PROMPT
Could you return all of the entries word for word, minus any pictures?

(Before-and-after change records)
== == ==

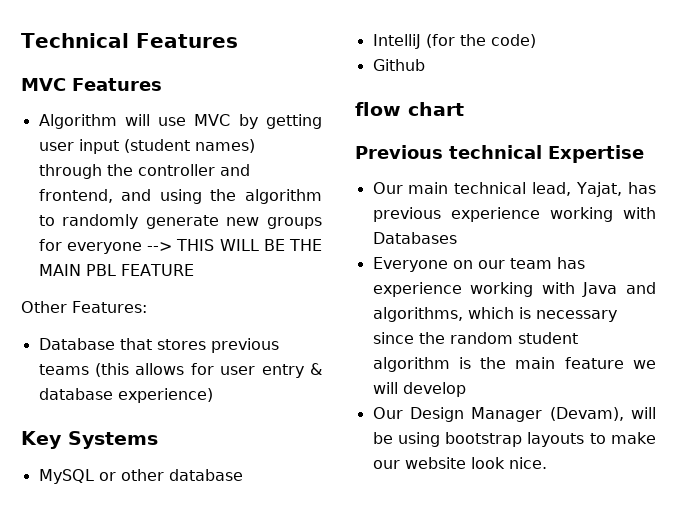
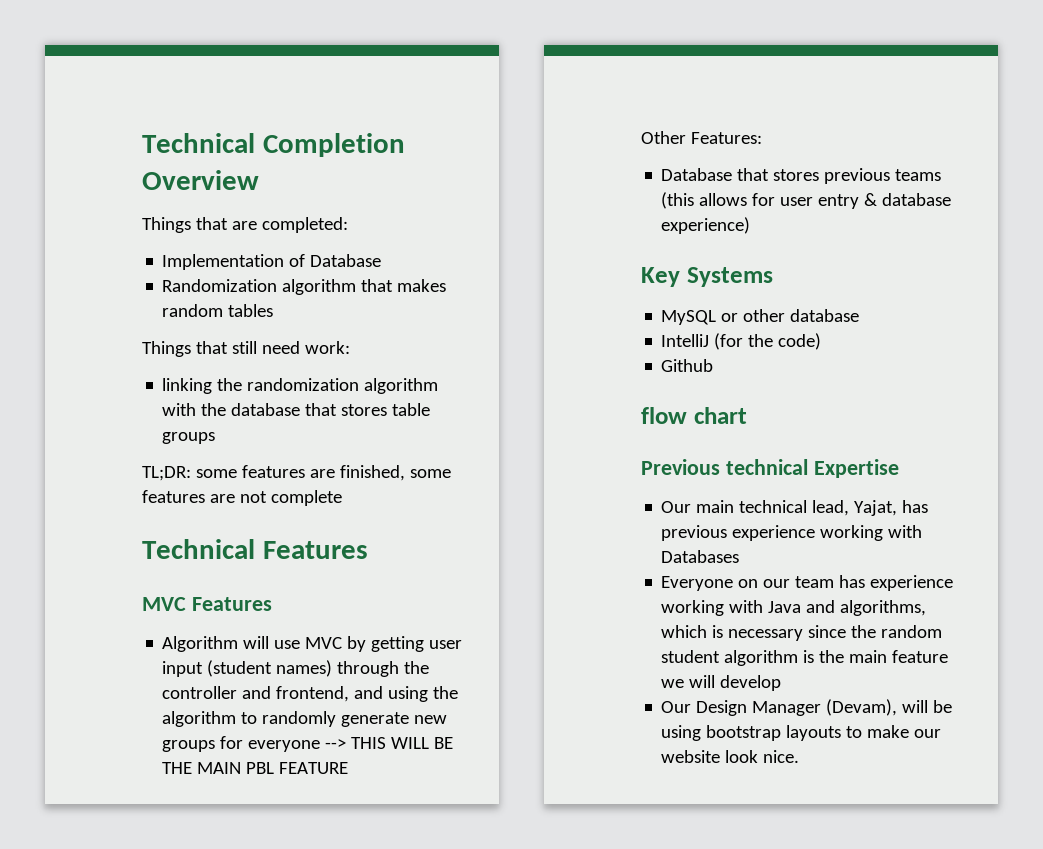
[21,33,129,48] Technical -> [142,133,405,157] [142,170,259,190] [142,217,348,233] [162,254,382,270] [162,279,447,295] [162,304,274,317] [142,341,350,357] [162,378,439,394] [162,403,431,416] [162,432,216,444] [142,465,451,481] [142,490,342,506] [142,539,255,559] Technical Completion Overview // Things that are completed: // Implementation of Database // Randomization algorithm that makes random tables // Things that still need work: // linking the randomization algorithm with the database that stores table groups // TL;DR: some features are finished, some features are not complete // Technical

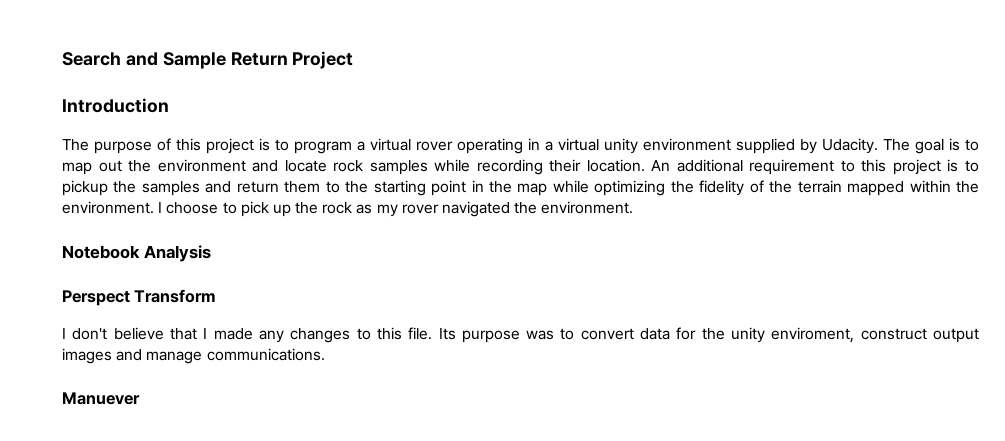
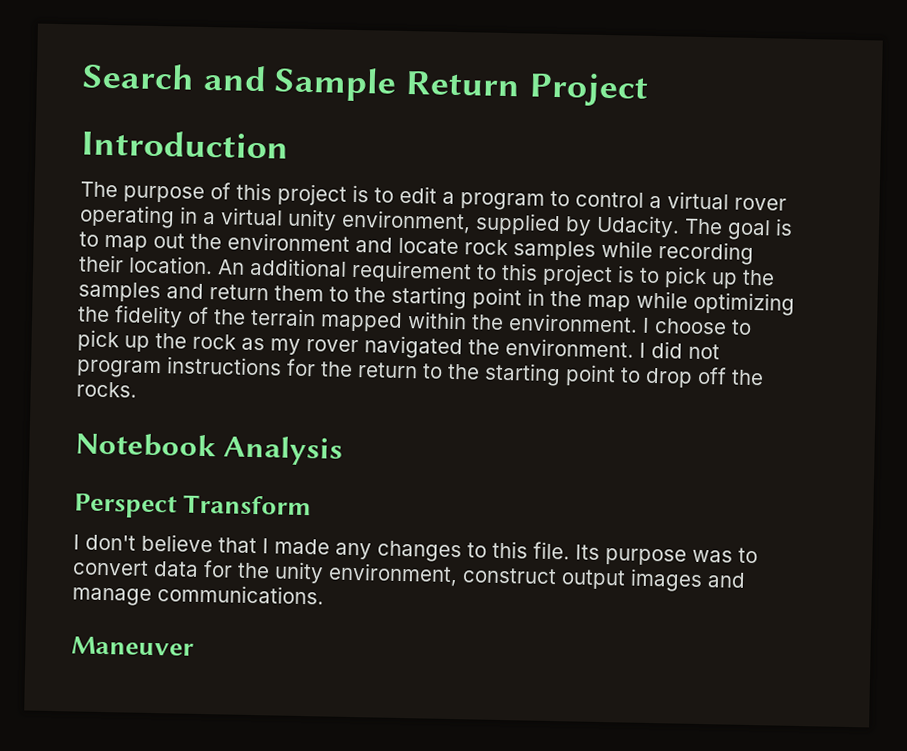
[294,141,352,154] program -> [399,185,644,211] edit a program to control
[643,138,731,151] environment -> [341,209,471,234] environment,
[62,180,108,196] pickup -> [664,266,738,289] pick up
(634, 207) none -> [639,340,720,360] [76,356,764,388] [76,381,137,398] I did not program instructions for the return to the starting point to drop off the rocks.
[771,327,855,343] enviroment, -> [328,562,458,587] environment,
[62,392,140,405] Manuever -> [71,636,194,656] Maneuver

== == ==

FINISHED EXERCISE
[21,33,129,48] Technical -> [142,133,405,157] [142,170,259,190] [142,217,348,233] [162,254,382,270] [162,279,447,295] [162,304,274,317] [142,341,350,357] [162,378,439,394] [162,403,431,416] [162,432,216,444] [142,465,451,481] [142,490,342,506] [142,539,255,559] Technical Completion Overview // Things that are completed: // Implementation of Database // Randomization algorithm that makes random tables // Things that still need work: // linking the randomization algorithm with the database that stores table groups // TL;DR: some features are finished, some features are not complete // Technical

[294,141,352,154] program -> [399,185,644,211] edit a program to control
[643,138,731,151] environment -> [341,209,471,234] environment,
[62,180,108,196] pickup -> [664,266,738,289] pick up
(634, 207) none -> [639,340,720,360] [76,356,764,388] [76,381,137,398] I did not program instructions for the return to the starting point to drop off the rocks.
[771,327,855,343] enviroment, -> [328,562,458,587] environment,
[62,392,140,405] Manuever -> [71,636,194,656] Maneuver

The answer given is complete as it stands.